Atlanta Braves’ Dylan Lee makes history with first career World Series start, lasts 15 shots
ATLANTA – Dylan Lee walked into the Atlanta Braves clubhouse around 2 p.m. Saturday and was called into manager Brian Snitker’s office.
The 27-year-old southpaw learned he was making his first major league start six hours later.
In the World Series.
“I was shocked, of course,” Lee said.
Lee only lasted 15 shots for the Braves in their 3-2 win over the Houston Astros. Atlanta has a 3-1 lead in the World Series.
Never before has a pitcher’s first start in a big league been in the World Series. Lee faced four batters and allowed a run while getting one out, the shortest start in the series since the Yankees’ David Wells in Game 5 of 2003.
“My God, we put him in an incredible situation,” Snitker said. “Your first big league start will be in a World Series game, are you kidding? “
Lee made his major league debut 29 days earlier and his resume included 80 pitches to 21 hitters, only 29 to nine hitters in the regular season.
On his first start at any level in over four years, Lee didn’t make a decision and walked away with a 9.00 ERA in two Series starts.
“His command was a bit out of step with what I’ve seen before, which is understandable,” Snitker said.
Snitker was running out of starters due to Charlie Morton’s broken leg and scheduled nights in the reliever pen for Games 4 and 5. Lee’s late notification was intentional.
“Just for him,” said the manager. “He probably wouldn’t have slept because people texted him and his phone would have been ringing all night.”
After discovering he was making his first start at any level since July 23, 2017, a five-innings outing for Class A Greensboro against Asheville, Lee passed the astonishing development on to fiancee Courtney White.
“I told my fiancee, her family and my family that they should come a bit early for the game,” he said.
Wanting to feel like it was a relief appearance, Lee asked Snitker to call reliever box coach Drew French to call him into the game – even though he hadn’t yet. begin.

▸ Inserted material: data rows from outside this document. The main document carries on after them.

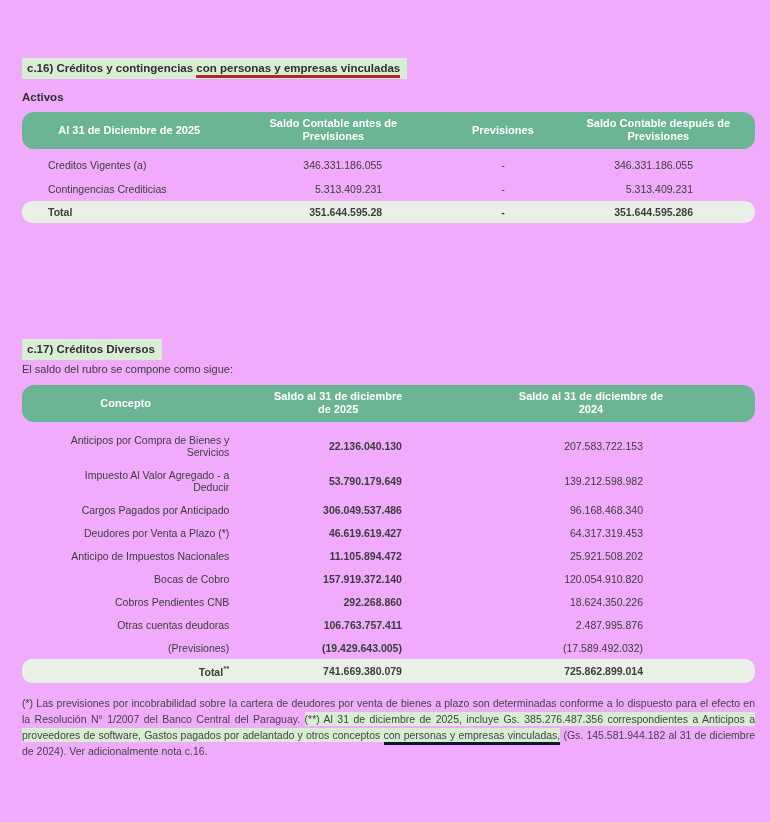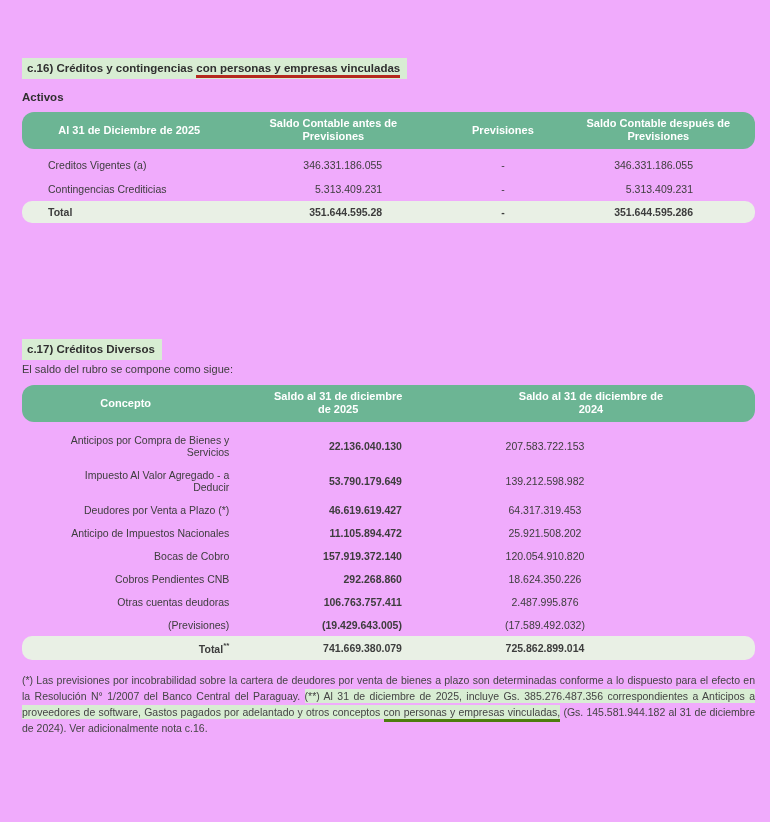--- a/index.html
+++ b/index.html
@@ -54,7 +54,7 @@
   .t2 th.c2 { border-radius:0 12px 12px 0; padding-left:60px; padding-right:80px; }
   .t2 td.c0 { padding-left:26px; text-align:right; }
   .t2 td.c1 { text-align:right; padding-right:45px;font-weight:bold; }
-  .t2 td.c2 { text-align:center; padding-right:112px; }
+  .t2 td.c2 { text-align:right; padding-right:112px; }
   .t2 tbody.rows tr:first-child td { padding-top:12px; }
   .t2 tr.total td.c0 { border-radius:10px 0 0 10px; }
   .t2 tr.total td.c2 { border-radius:0 10px 10px 0; }

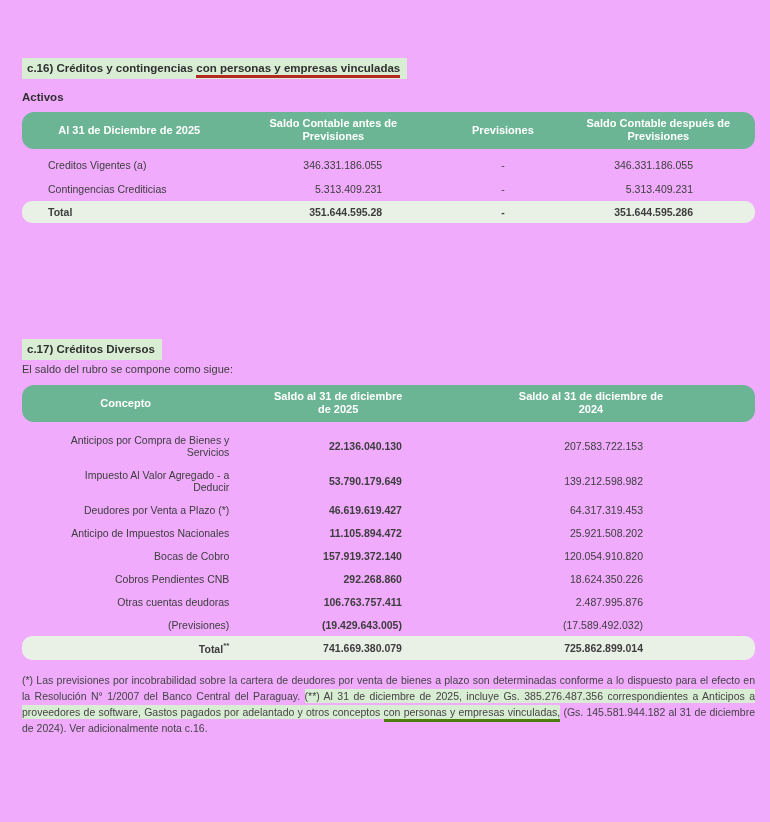--- a/index.html
+++ b/index.html
@@ -140,6 +140,11 @@
             <td class="c2">139.212.598.982</td>
           </tr>
           <tr>
+            <td class="c0">Cargos Pagados por Anticipado</td>
+            <td class="c1">306.049.537.486</td>
+            <td class="c2">96.168.468.340</td>
+          </tr>
+          <tr>
             <td class="c0">Deudores por Venta a Plazo (*)</td>
             <td class="c1">46.619.619.427</td>
             <td class="c2">64.317.319.453</td>

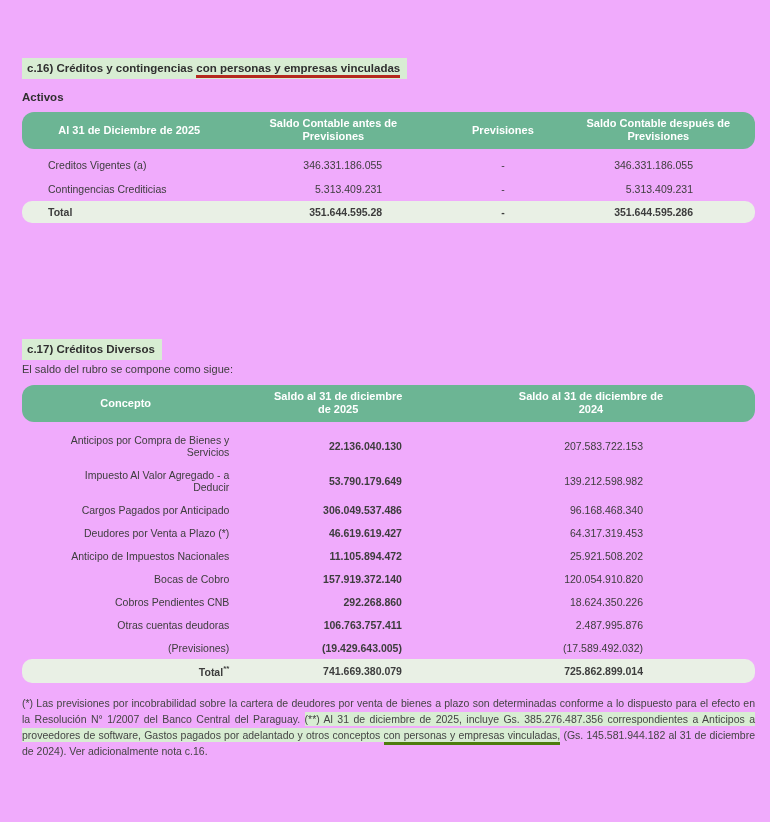--- a/index.html
+++ b/index.html
@@ -68,7 +68,7 @@
   }
   .footnote .hl { padding:1px 0; }
   .footnote .hl-ul {
-    background:#d8edd3; border-bottom:3px solid #4d7c0f; padding:1px 0 1px 0;
+    background:#d8edd3; border-bottom:3px solid #0f172a; padding:1px 0 1px 0;
   }
 </style>
 </head>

All eight positional players were on the field when Lee walked out of the reliever box, wearing bright red spikes. He threw just five strikes, allowing the single into Jose Altuve’s infield on his first offer, a 94 mph fastball. Lee left with the goals laden walks to Michael Brantley and Yordan Alvarez around Alex Bregman’s strikeout on a 2-2 change.
Kyle Wright started to warm up after Lee’s second throw, a shot that was predetermined.
A radical change from the playing days of the World Series of Dusty Baker.
“I grew up watching Sandy Koufax and Don Drysdale and Juan Marichal and all the greats,” the Astros manager said. “I remember when I was a kid my dad used to say ‘Spahn and Sane and pray for the rain’, and you looked forward to pitching clashes. There is nothing better than a old-fashioned pitcher clash. “
Snitker, another lifelong baseball player, said throwing injuries were inevitable.
“They play so much baseball now, I think at a young age. And I think that’s part of why, for me, they break,” he said. “They never rest. These guys go to barns and take pitching lessons in the winter. The guys used to play basketball, soccer and pitch in the spring and whatever sport the season was it was. their favorite. I think guys specialize in throwing at a very young age. “
Lee’s two regular-season major-league appearances were the fewest for a starting pitcher in the series, according to Elias’s athletic office. The previous low was six by Marty Bystrom of Philadelphia and Steven Matz of the Mets.
A 10th round pick by Miami in the 2016 Fresno State Entry Draft, Lee was released by the Marlins in spring training and signed a minor league deal with the Braves in April.
He went 5-1 with a 1.54 ERA in 34 relief appearances for Triple-A Gwinnett. He made his big league debut on October 1 and pitched again the next day. Not a part of the Braves’ initial two playoff teams, he was activated for Game 4 of the NL Championship Series after right-hander Huascar Ynoa injured his pitcher’s shoulder.
After throwing the first throw after “Play ball!” Lee doesn’t expect to make his next start anytime soon.
“I know I’m a reliever now,” he said in the interview room as his teammates laughed.